As stimulating as some 80-minute labs in the basement of Heroy Hall can be, some professors think that field trips are a keystone in SMU’s science curriculum.
Professor Bonnie Jacobs, who teaches “Introduction to Environmental Science,” fulfills her students’ laboratory requirement by venturing off campus with them for seven field trips. Texas Instruments and the Lewisville gas plant were new additions this year. Her favorite place to take the class is the Dallas Sewage Treatment Plant.
“You never forget the stuff you flush,” she said. “Our last visit was after Thanksgiving and we could see gobs of turkey fat collecting in the sewage.”
Ronald Wetherington instructs a human evolution course, which requires a weekend trip to the Dallas Zoo. He says that lab trips are so popular among his students because observing other primates interacting is “like visiting one’s relatives.”
“We learn about primate evolution and the emergence of humans through bones and teeth, so when we see primates in action, there’s something that brings this kinship closer to us,” Wetherington said. “In watching the chimps, for example, we see some of our own impishness.”
Berrett Popst, a junior business major, enrolled in Wetherington’s course after transferring to SMU from the University of Texas. Although Popst was initially upset about missing the first half of the UT championship football game, he ended up enjoying the sunshine, fresh air, chilidogs and lemurs.
The information Popst took home from his zoo tour might have been skipped over in a textbook or slept through in class.
“There are so many just foreign words you hear in class like sexual dimorphism,” Popst said. “Nobody in the class could really explain what it meant until we saw how much bigger the male baboon was than the female. You’d be surprised how dominant they are.”

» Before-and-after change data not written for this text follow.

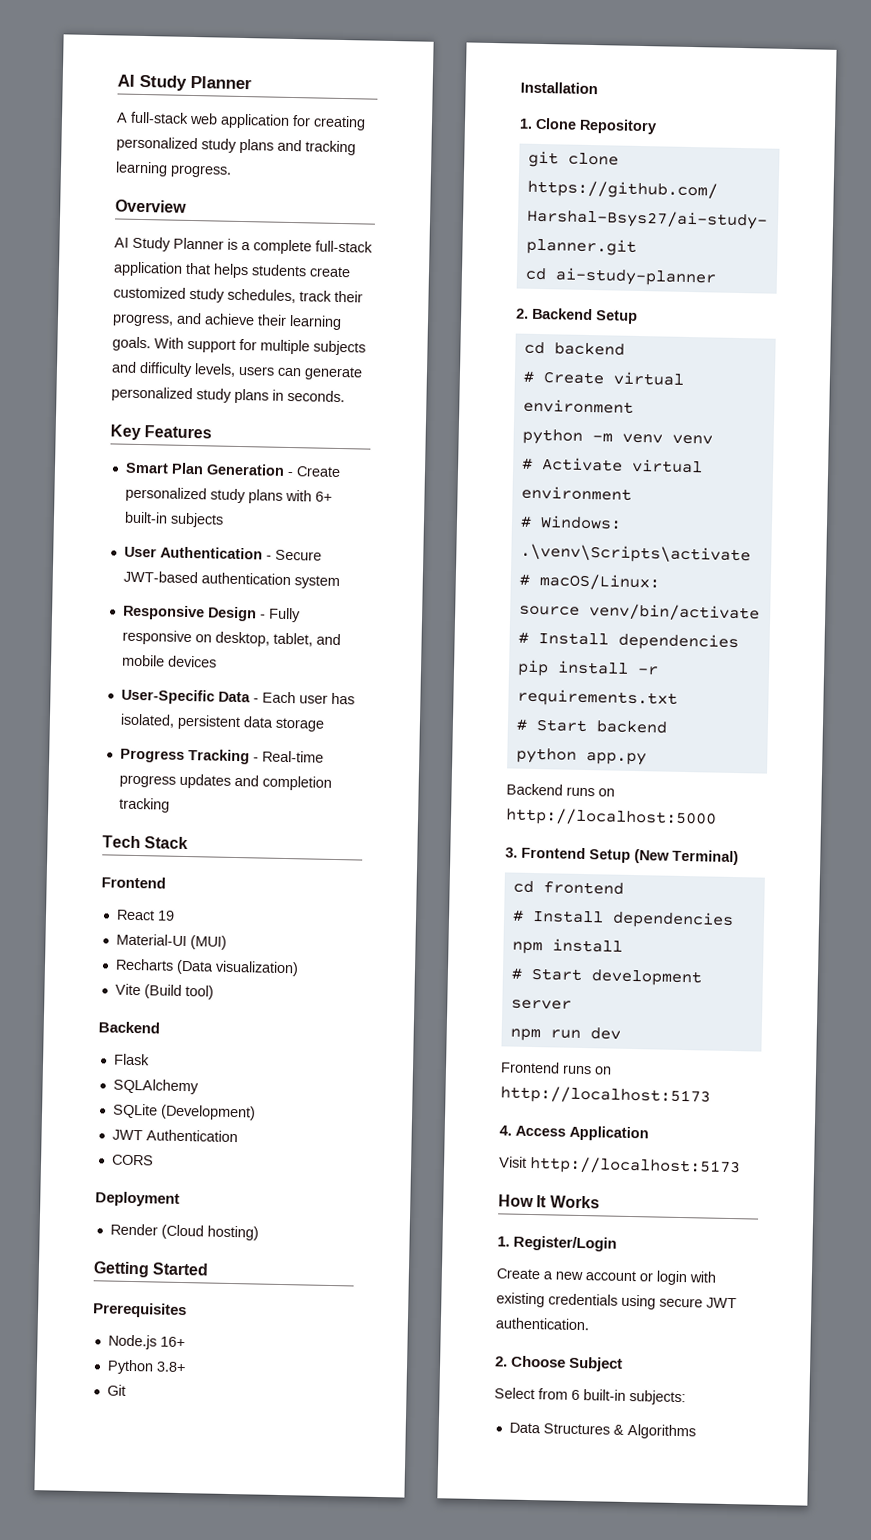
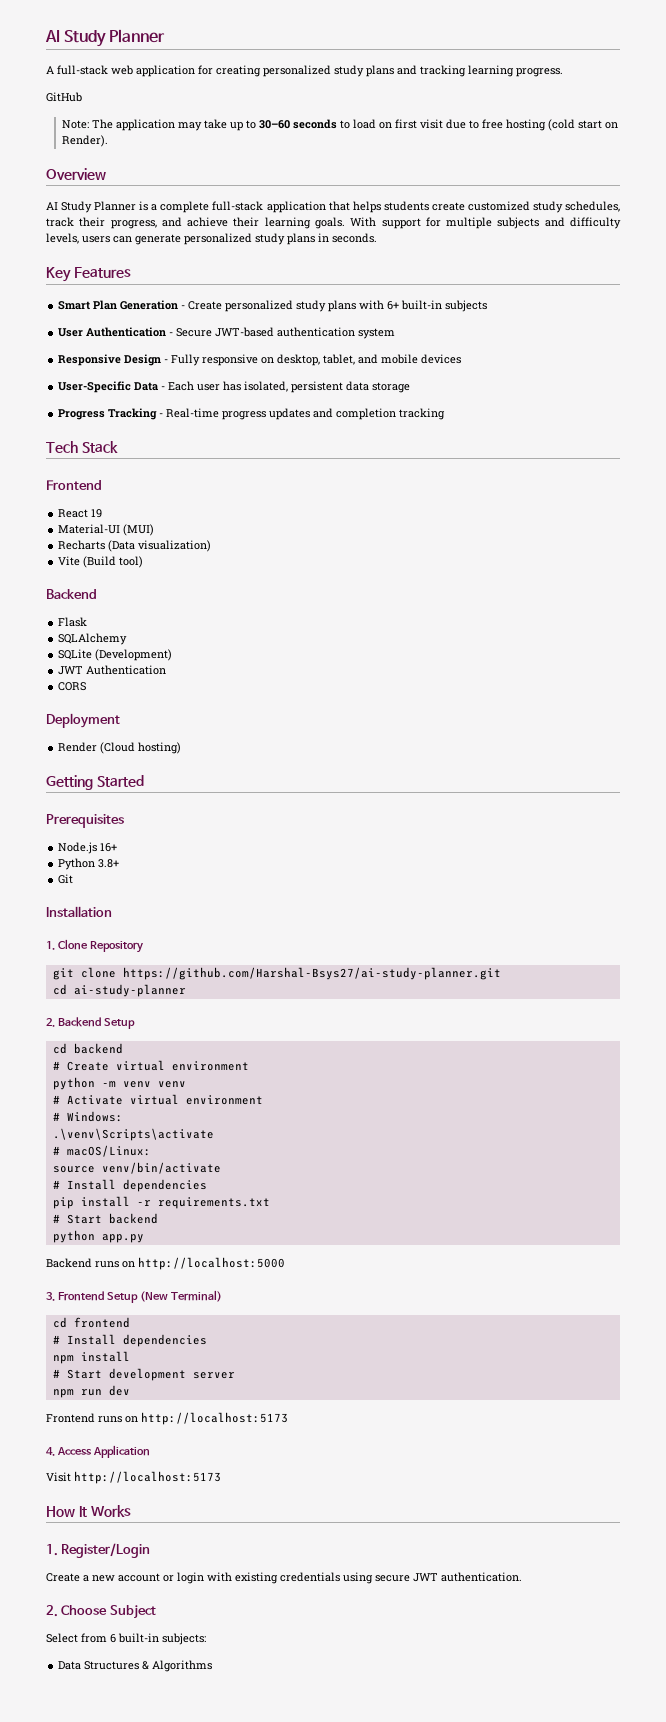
+ GitHub
+ Note: The application may take up to 30–60 seconds to load on first visit due to free hosting (cold start on Render).

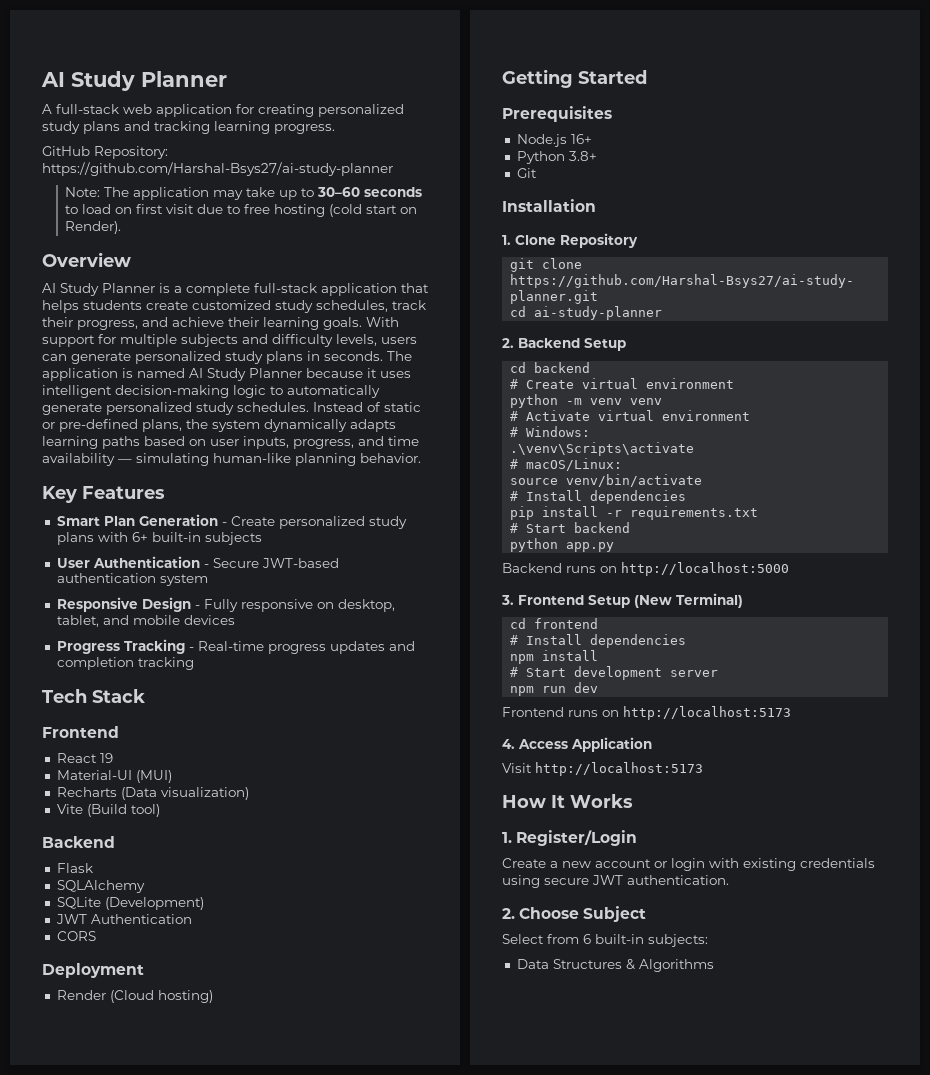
- GitHub
+ GitHub Repository: https://github.com/Harshal-Bsys27/ai-study-planner
+ The application is named AI Study Planner because it uses intelligent decision-making logic to automatically generate personalized study schedules. Instead of static or pre-defined plans, the system dynamically adapts learning paths based on user inputs, progress, and time availability — simulating human-like planning behavior.
- User-Specific Data - Each user has isolated, persistent data storage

Professor Vickie Hansen teaches a structural geology course that focuses on the history of the earth and how it works. Although very enthusiastic about field trips, Hansen finds that “structurally, the Dallas area is kind of boring.”
Once a semester, Hansen’s students trek to what she jokingly refers to as the “Oklahoma Alps,” the Arbuckle Mountains.
“In the field, you can understand the language of the rocks,” said Hansen. “It’s all about reading the information from the earth so the students can understand the story the rocks are telling …You just can’t bring that into a classroom.”
Professor John Goodge, who schedules his geology courses around his annual trip to Antarctica, agrees.
“Texas is kind of geologically challenged,” Goodge said. “I mean, it’s great if you love limestone.”